• Work order: Write every record below out exactly; no images.

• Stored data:
= = =

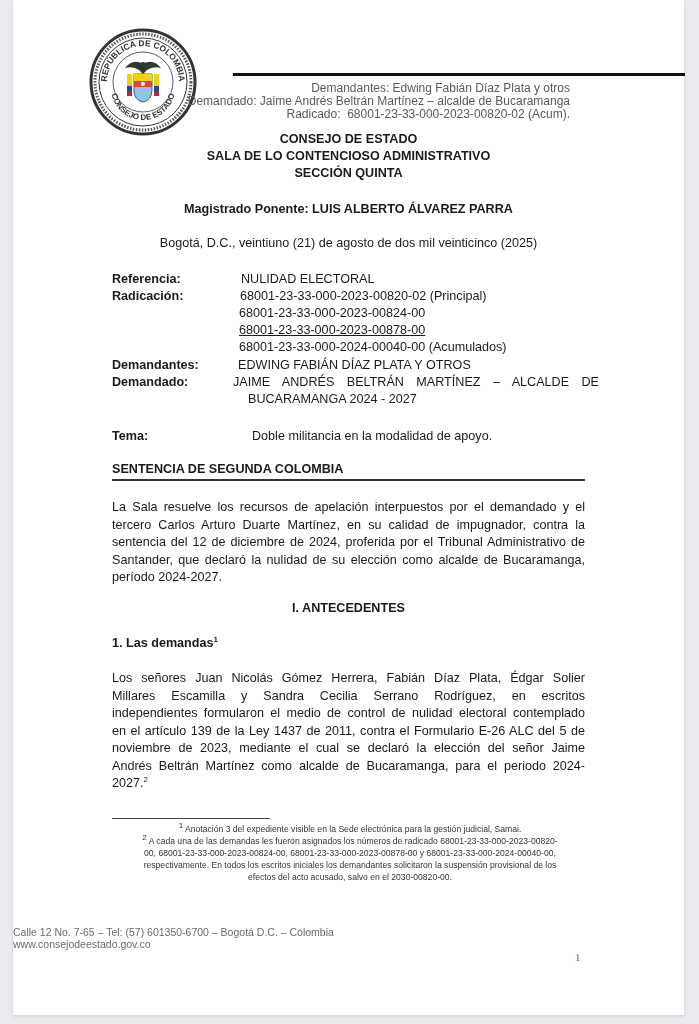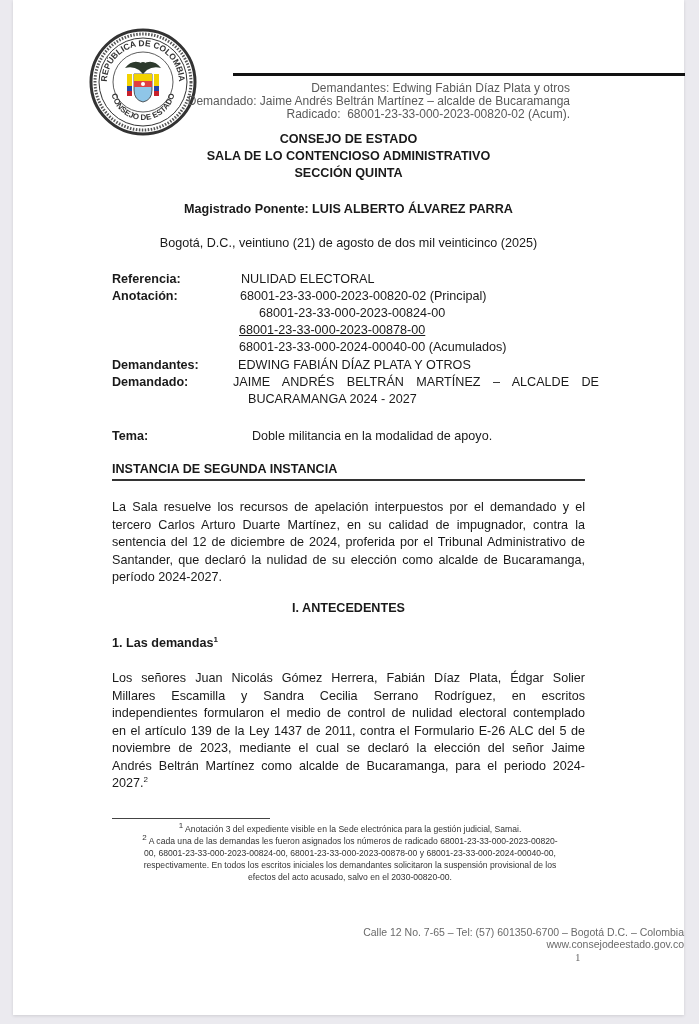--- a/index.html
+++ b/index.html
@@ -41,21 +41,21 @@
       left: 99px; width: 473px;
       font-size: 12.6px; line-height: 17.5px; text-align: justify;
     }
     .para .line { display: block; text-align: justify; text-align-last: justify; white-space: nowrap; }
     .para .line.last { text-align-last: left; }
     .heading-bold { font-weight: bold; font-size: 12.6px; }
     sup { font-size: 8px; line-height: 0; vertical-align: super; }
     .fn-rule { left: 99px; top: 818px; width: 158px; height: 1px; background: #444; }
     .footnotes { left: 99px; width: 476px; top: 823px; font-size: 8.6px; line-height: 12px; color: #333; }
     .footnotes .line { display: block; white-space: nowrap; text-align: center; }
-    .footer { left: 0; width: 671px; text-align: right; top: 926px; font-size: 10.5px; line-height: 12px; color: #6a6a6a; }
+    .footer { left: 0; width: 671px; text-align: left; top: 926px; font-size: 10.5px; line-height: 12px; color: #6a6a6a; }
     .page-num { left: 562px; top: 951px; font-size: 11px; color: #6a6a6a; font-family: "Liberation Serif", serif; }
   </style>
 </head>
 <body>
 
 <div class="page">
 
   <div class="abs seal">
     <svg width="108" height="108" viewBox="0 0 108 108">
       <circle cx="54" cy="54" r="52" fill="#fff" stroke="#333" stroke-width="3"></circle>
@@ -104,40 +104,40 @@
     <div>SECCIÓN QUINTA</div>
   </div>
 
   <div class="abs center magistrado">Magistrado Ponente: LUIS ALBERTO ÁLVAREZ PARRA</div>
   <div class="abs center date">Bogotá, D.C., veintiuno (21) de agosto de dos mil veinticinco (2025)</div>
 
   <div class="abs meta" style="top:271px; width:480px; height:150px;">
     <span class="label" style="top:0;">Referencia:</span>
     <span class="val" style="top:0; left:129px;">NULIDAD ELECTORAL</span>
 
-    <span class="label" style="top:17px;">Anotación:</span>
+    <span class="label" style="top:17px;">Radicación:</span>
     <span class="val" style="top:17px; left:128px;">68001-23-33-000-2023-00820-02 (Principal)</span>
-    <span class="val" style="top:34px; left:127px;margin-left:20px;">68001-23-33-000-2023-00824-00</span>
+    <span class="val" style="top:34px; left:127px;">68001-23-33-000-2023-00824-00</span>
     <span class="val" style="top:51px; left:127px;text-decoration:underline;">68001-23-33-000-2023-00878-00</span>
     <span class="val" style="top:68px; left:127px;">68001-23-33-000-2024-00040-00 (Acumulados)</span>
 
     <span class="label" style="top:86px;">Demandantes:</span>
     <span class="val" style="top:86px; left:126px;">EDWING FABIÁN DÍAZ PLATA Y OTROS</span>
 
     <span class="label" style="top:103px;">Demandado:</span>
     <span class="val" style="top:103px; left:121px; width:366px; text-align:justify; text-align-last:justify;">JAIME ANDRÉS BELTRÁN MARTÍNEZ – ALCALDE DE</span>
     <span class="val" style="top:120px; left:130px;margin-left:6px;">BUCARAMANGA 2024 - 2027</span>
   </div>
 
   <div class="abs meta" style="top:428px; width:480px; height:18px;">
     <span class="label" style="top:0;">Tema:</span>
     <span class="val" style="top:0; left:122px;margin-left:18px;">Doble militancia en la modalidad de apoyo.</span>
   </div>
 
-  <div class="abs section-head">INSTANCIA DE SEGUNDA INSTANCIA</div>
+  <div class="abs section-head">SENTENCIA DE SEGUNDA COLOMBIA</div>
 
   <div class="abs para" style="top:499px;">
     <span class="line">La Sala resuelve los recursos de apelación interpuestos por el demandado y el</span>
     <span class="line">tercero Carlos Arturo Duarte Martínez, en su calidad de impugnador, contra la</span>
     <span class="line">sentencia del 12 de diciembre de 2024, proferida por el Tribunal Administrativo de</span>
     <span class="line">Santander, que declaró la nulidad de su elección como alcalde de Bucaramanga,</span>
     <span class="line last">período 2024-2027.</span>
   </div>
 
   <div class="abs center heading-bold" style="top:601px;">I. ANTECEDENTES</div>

= = =

• Written response:
--- a/index.html
+++ b/index.html
@@ -41,21 +41,21 @@
       left: 99px; width: 473px;
       font-size: 12.6px; line-height: 17.5px; text-align: justify;
     }
     .para .line { display: block; text-align: justify; text-align-last: justify; white-space: nowrap; }
     .para .line.last { text-align-last: left; }
     .heading-bold { font-weight: bold; font-size: 12.6px; }
     sup { font-size: 8px; line-height: 0; vertical-align: super; }
     .fn-rule { left: 99px; top: 818px; width: 158px; height: 1px; background: #444; }
     .footnotes { left: 99px; width: 476px; top: 823px; font-size: 8.6px; line-height: 12px; color: #333; }
     .footnotes .line { display: block; white-space: nowrap; text-align: center; }
-    .footer { left: 0; width: 671px; text-align: right; top: 926px; font-size: 10.5px; line-height: 12px; color: #6a6a6a; }
+    .footer { left: 0; width: 671px; text-align: left; top: 926px; font-size: 10.5px; line-height: 12px; color: #6a6a6a; }
     .page-num { left: 562px; top: 951px; font-size: 11px; color: #6a6a6a; font-family: "Liberation Serif", serif; }
   </style>
 </head>
 <body>
 
 <div class="page">
 
   <div class="abs seal">
     <svg width="108" height="108" viewBox="0 0 108 108">
       <circle cx="54" cy="54" r="52" fill="#fff" stroke="#333" stroke-width="3"></circle>
@@ -104,40 +104,40 @@
     <div>SECCIÓN QUINTA</div>
   </div>
 
   <div class="abs center magistrado">Magistrado Ponente: LUIS ALBERTO ÁLVAREZ PARRA</div>
   <div class="abs center date">Bogotá, D.C., veintiuno (21) de agosto de dos mil veinticinco (2025)</div>
 
   <div class="abs meta" style="top:271px; width:480px; height:150px;">
     <span class="label" style="top:0;">Referencia:</span>
     <span class="val" style="top:0; left:129px;">NULIDAD ELECTORAL</span>
 
-    <span class="label" style="top:17px;">Anotación:</span>
+    <span class="label" style="top:17px;">Radicación:</span>
     <span class="val" style="top:17px; left:128px;">68001-23-33-000-2023-00820-02 (Principal)</span>
-    <span class="val" style="top:34px; left:127px;margin-left:20px;">68001-23-33-000-2023-00824-00</span>
+    <span class="val" style="top:34px; left:127px;">68001-23-33-000-2023-00824-00</span>
     <span class="val" style="top:51px; left:127px;text-decoration:underline;">68001-23-33-000-2023-00878-00</span>
     <span class="val" style="top:68px; left:127px;">68001-23-33-000-2024-00040-00 (Acumulados)</span>
 
     <span class="label" style="top:86px;">Demandantes:</span>
     <span class="val" style="top:86px; left:126px;">EDWING FABIÁN DÍAZ PLATA Y OTROS</span>
 
     <span class="label" style="top:103px;">Demandado:</span>
     <span class="val" style="top:103px; left:121px; width:366px; text-align:justify; text-align-last:justify;">JAIME ANDRÉS BELTRÁN MARTÍNEZ – ALCALDE DE</span>
     <span class="val" style="top:120px; left:130px;margin-left:6px;">BUCARAMANGA 2024 - 2027</span>
   </div>
 
   <div class="abs meta" style="top:428px; width:480px; height:18px;">
     <span class="label" style="top:0;">Tema:</span>
     <span class="val" style="top:0; left:122px;margin-left:18px;">Doble militancia en la modalidad de apoyo.</span>
   </div>
 
-  <div class="abs section-head">INSTANCIA DE SEGUNDA INSTANCIA</div>
+  <div class="abs section-head">SENTENCIA DE SEGUNDA COLOMBIA</div>
 
   <div class="abs para" style="top:499px;">
     <span class="line">La Sala resuelve los recursos de apelación interpuestos por el demandado y el</span>
     <span class="line">tercero Carlos Arturo Duarte Martínez, en su calidad de impugnador, contra la</span>
     <span class="line">sentencia del 12 de diciembre de 2024, proferida por el Tribunal Administrativo de</span>
     <span class="line">Santander, que declaró la nulidad de su elección como alcalde de Bucaramanga,</span>
     <span class="line last">período 2024-2027.</span>
   </div>
 
   <div class="abs center heading-bold" style="top:601px;">I. ANTECEDENTES</div>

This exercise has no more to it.